The Institute of Economic Affairs (IEA) has welcomed the decision by the Monetary Policy Committee (MPC) to increase the policy rate.
This decision, according to the IEA, met their expectations after they called on the central bank to up the rate.
The BoG increased policy rate by 200 basis points to 19 percent at the MPC meeting on Monday May 23.
The MPC attributed the decision to up the policy to increasing inflation rate.
Addressing a press conference in Accra on Monday May 23, Governor of the Bank of Ghana Dr Ernest Addison said “Despite the improvement in the trade balance due to favourable commodity prices, the external sector has weakened somewhat due to developments in the capital and financial account. The domestic economy does not fully benefit from higher oil and gold prices due to retention agreements in these sectors.
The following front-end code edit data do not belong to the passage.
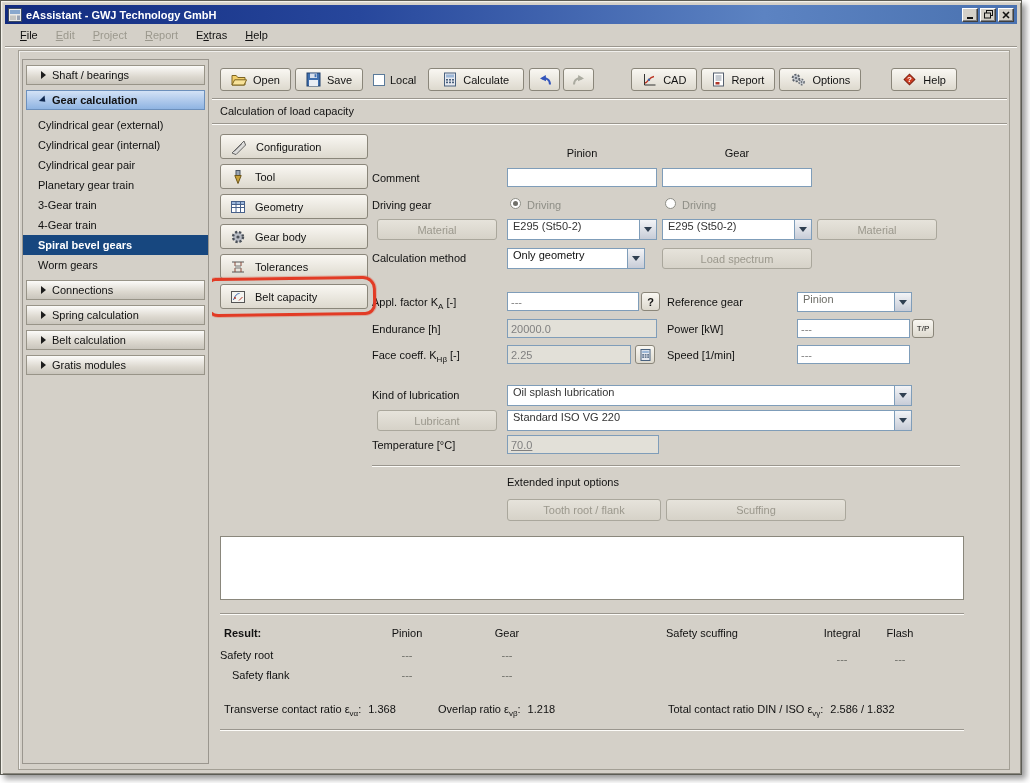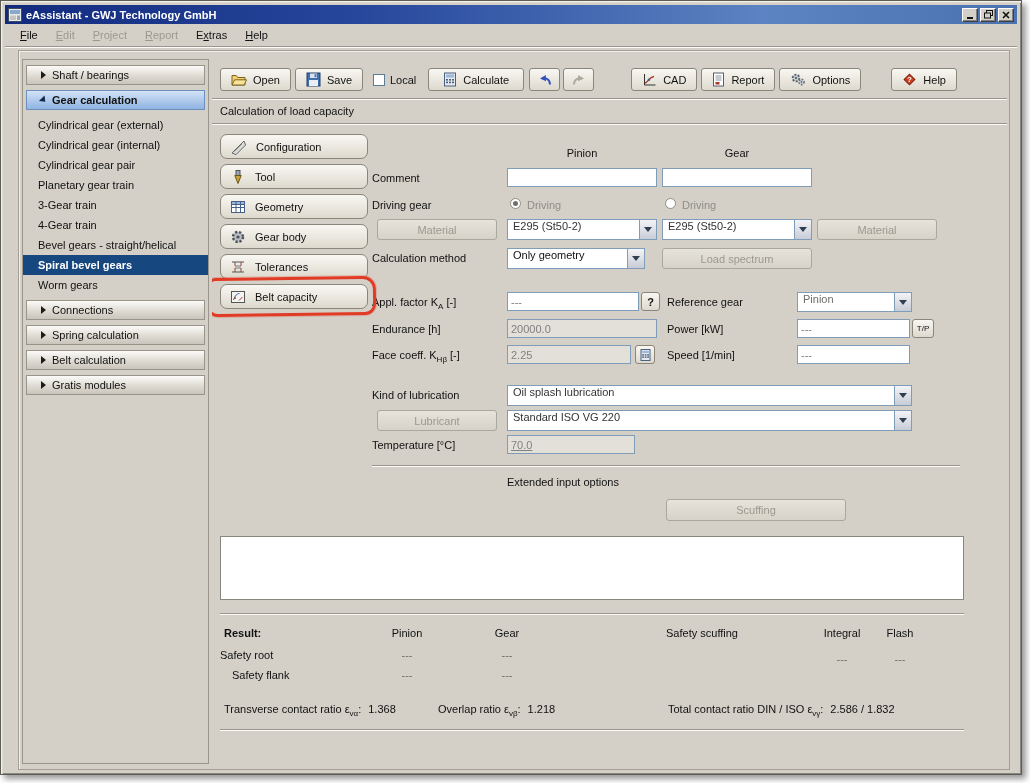--- a/index.html
+++ b/index.html
@@ -40,21 +40,21 @@
   .groove { position:absolute; height:2px; border-top:1px solid #9a968e; border-bottom:1px solid #fdfcf9; }
   
   .btn { background:linear-gradient(#f9f7f2,#ddd9ce); border:1px solid #8a867a; border-radius:3px;
          font-size:11px; color:#111; display:inline-flex; align-items:center; justify-content:center; gap:6px; font-family:inherit; }
   .btn.disabled { color:#9b988d; background:linear-gradient(#e6e3db,#d6d2c8); border-color:#aaa79c; }
   .btn.small { position:absolute; padding:0; }
   .toolbar { position:absolute; left:8px; top:15px; right:10px; height:23px; display:flex; align-items:center; }
   .tb { height:23px; padding:0 10px; }
   .sp { flex:0 0 auto; }
   .section-label { position:absolute; left:8px; top:52px; font-size:11px; color:#111; }
-  .sidebtn { position:absolute; left:8px; width:148px; height:25px; justify-content:flex-start; padding:0 9px; gap:9px;border-radius:7px; }
+  .sidebtn { position:absolute; left:8px; width:148px; height:25px; justify-content:flex-start; padding:0 9px; gap:9px; }
   .annotation { position:absolute; left:-6px; top:224px; width:170px; height:39px; border:3px solid #e23b25;
                 border-radius:10px 13px 11px 12px; transform:rotate(-0.8deg); pointer-events:none; z-index:5;
                 box-shadow:0 0 0 1px rgba(226,59,37,0.25); }
   
   .flabel { position:absolute; font-size:11px; color:#111; white-space:nowrap; }
   .flabel sub, .rt sub { font-size:8px; }
   .hdr { position:absolute; font-size:11px; color:#111; text-align:center; width:150px; }
   .tf { position:absolute; height:19px; border:1px solid #7f9db9; background:#fff; font:11px "Liberation Sans","DejaVu Sans",sans-serif;
         color:#808080; padding:0 3px; }
   .tf.dim { background:#e2e0d8; }
@@ -148,23 +148,20 @@
         </div>
       <div class="sb-child">
           <span>Planetary gear train</span>
         </div>
       <div class="sb-child">
           <span>3-Gear train</span>
         </div>
       <div class="sb-child">
           <span>4-Gear train</span>
         </div>
-      <div class="sb-child">
-          <span>Bevel gears - straight/helical</span>
-        </div>
       <div class="sb-child selected">
           <span>Spiral bevel gears</span>
         </div>
       <div class="sb-child">
           <span>Worm gears</span>
         </div>
       <div class="sb-group">
           <span class="tri"></span>
           <span>Connections</span>
         </div>
@@ -449,25 +446,26 @@
 
       <button class="btn small disabled" style="left:165px;top:357px;width:120px;height:21px">Lubricant</button>
       <div class="dd" style="left:295px;top:357px;width:405px">
         <span class="dd-val">Standard ISO VG 220</span>
         <span class="dd-btn">
             <span class="dd-arrow"></span>
           </span>
       </div>
 
       <span class="flabel" style="left:160px;top:386px">Temperature [°C]</span>
-      <input class="tf dim" style="left: 295px; top: 382px; width: 128px; text-decoration: underline;" value="70.0">
+      <input class="tf dim" style="left: 295px; top: 382px; width: 152px; text-decoration: underline;" value="70.0">
 
       <div class="groove" style="left:160px;width:588px;top:412px"></div>
 
       <span class="flabel" style="left:295px;top:423px">Extended input options</span>
+      <button class="btn small disabled" style="left:295px;top:446px;width:154px;height:22px">Tooth root / flank</button>
       <button class="btn small disabled" style="left:454px;top:446px;width:180px;height:22px">Scuffing</button>
 
       <div class="msgbox"></div>
 
       <div class="result">
         <div class="groove" style="top:0"></div>
         <span class="rlab" style="left:4px;top:14px;font-weight:bold">Result:</span>
         <span class="rc" style="left:187px;top:14px">Pinion</span>
         <span class="rc" style="left:287px;top:14px">Gear</span>
         <span class="rc" style="left:482px;top:14px">Safety scuffing</span>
“The increased repatriation from dividend payments and profits, as well as the net portfolio reversals, have resulted in a widened balance of payments outturn and loss of reserves. The prevailing tight global financing conditions, and further
policy rate hikes in Advanced Economies continue to pose risks to the external outlook.
“Headline inflation surged in April 2022. And, both headline and core inflation have stretched further above the upper limit of medium-term target band. The heightened uncertainty surrounding the inflation dynamics has weighed heavily on the domestic environment and significantly depressed business and consumer sentiments.
“The inflation numbers show that while food inflation has accounted for the increases in inflation over the past year, the recent jump in April shows that relative price increases in the non-food sector is accelerating at a fast pace, which provides information on the extent to which prices are becoming embedded. The Bank’s latest forecast shows a continued elevated inflation profile in the near term, with a prolonged horizon for inflation to return to the target band.
“Inflation expectations by consumers, businesses and the banking sector have also heightened. The risks to the inflation outlook are on the upside, and emanate from availability of inputs for food production, imported inflation, continued upward adjustments in ex-pump petroleum prices and transportation costs, possible increases in utility tariffs, and potential wage pressures. The second-round effects of these administered price adjustments would further amplify inflation pressures in the outlook.
“These considerations show that with the strong rebound in growth and the closing of the negative output gap, the balance of risk is clearly on inflation. The MPC took the view that it needed to decisively address the current inflationary pressures to re-anchor expectations and help foster macroeconomic stability. On the basis of the above assessment, the Committee decided to raise the policy
rate by 200 basis points to 19 percent.”
Director of Research at the Institute of Economic Affairs (IEA) Dr John Kwakye who earlier said the MPC faced a difficult decision at its meeting in the face of the rising inflation, said ” The IEA takes comfort in the fact that the MPC agreed with with it on the quantum on the increase and raised the Policy Rate by 200 basis points.”